Puppet for Java developers talk at JavaZone Oslo 2012

I am in Oslo right now speaking at JavaZone about Puppet for Java developers covering some of the basics but then getting into using Vagrant, Puppet and Puppet modules, to manage maven dependencies, postgresql, tomcat, and apache as examples.

The sample code showcases how to effectively use Puppet and modules, with unit testing and testing with Vagrant.

Update: The video is now up. Run a bit short on time and didn’t have as much time as I wanted for the demo but hopefully the sample code is useful to understand the tools involved.

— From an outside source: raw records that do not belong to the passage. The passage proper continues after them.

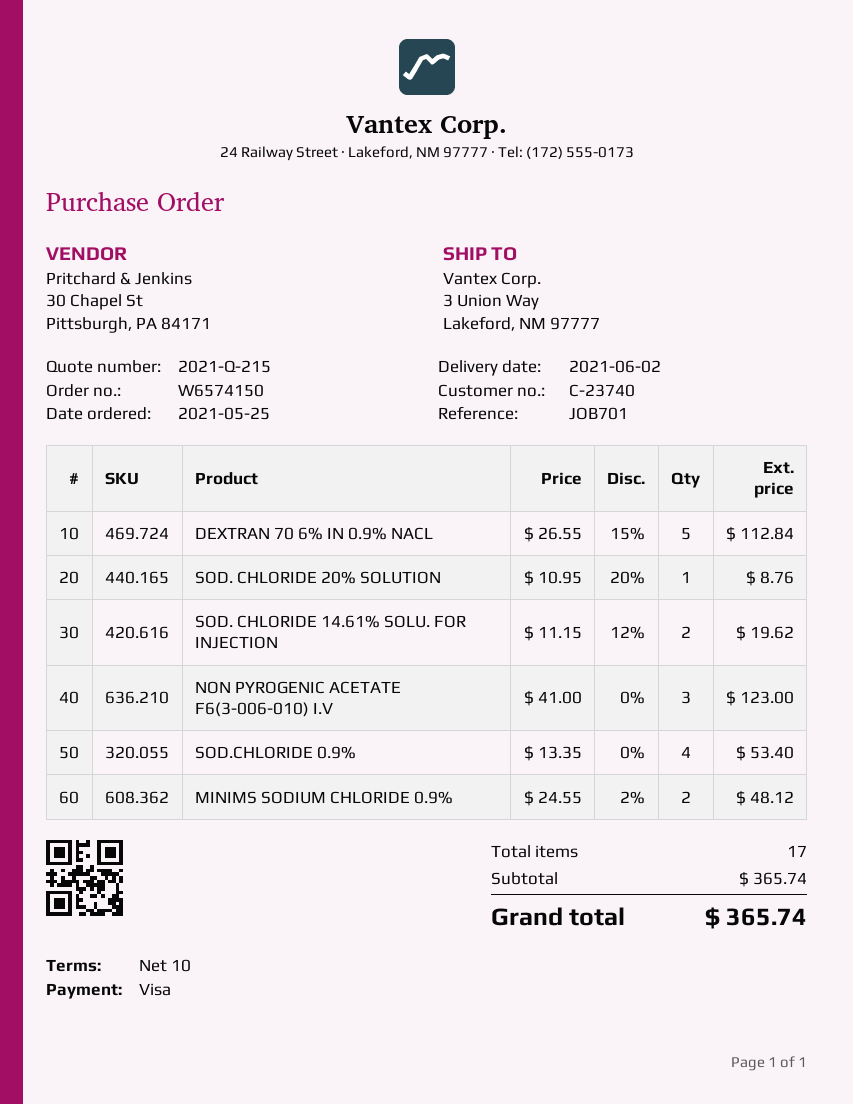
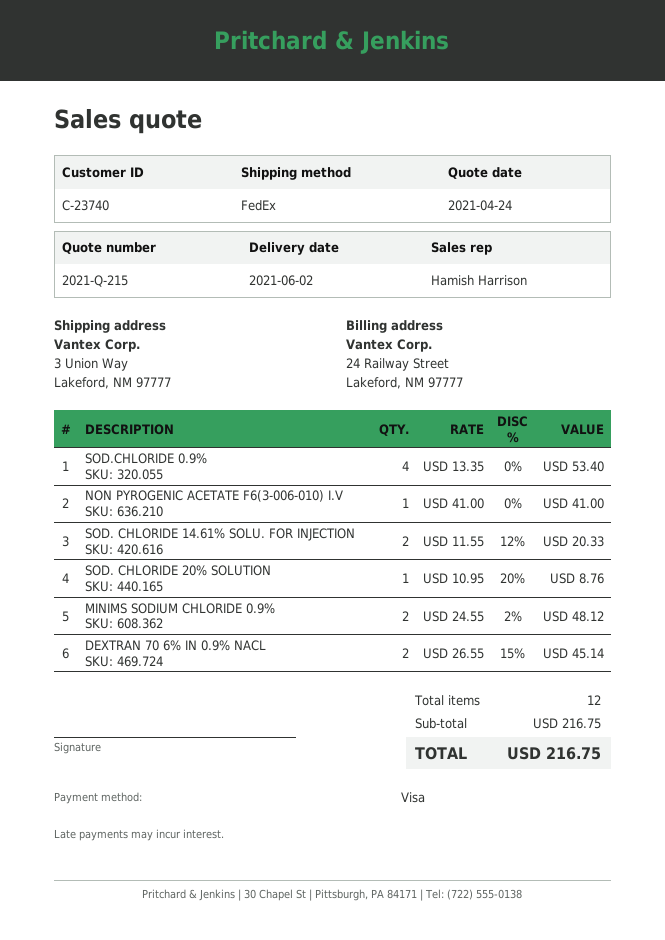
DEXTRAN 70 6% IN 0.9% NACL: 5 x 26.55 - 15% = 112.84 -> 2 x 26.55 - 15% = 45.14
SOD. CHLORIDE 14.61% SOLU. FOR INJECTION: 2 x 11.15 - 12% = 19.62 -> 2 x 11.55 - 12% = 20.33
NON PYROGENIC ACETATE F6(3-006-010) I.V: 3 x 41.00 = 123.00 -> 1 x 41.00 = 41.00
total quantity: 17 -> 12
subtotal: 365.74 -> 216.75
total: 365.74 -> 216.75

Puppet is an infrastructure-as-code tool that allows easy and automated provisioning of servers, defining the packages, configuration, services,… in code. Enabling DevOps culture, tools like Puppet help drive Agile development all the way to operations and systems administration, and along with continuous integration tools like Jenkins, it is a key piece to accomplish repeatability and continuous delivery, automating the operations side during development, QA or production, and enabling testing of systems configuration.
Traditionally a field for system administrators, Puppet can empower developers, allowing both to collaborate coding the infrastructure needed for their developments, whether it runs in hardware, virtual machines or cloud. Developers and sysadmins can define what JDK version must be installed, application server, version, configuration files, war and jar files,… and easily make changes that propagate across all nodes.
Using Vagrant, a command line automation layer for VirtualBox, they can also spin off virtual machines in their local box, easily from scratch with the same configuration as production servers, do development or testing and tear them down afterwards.
We’ll show how to install and manage Puppet nodes with JDK, multiple application server instances with installed web applications, database, configuration files and all the supporting services. Including getting up and running with Vagrant and VirtualBox for quickstart and Puppet experiments, as well as setting up automated testing of the Puppet code.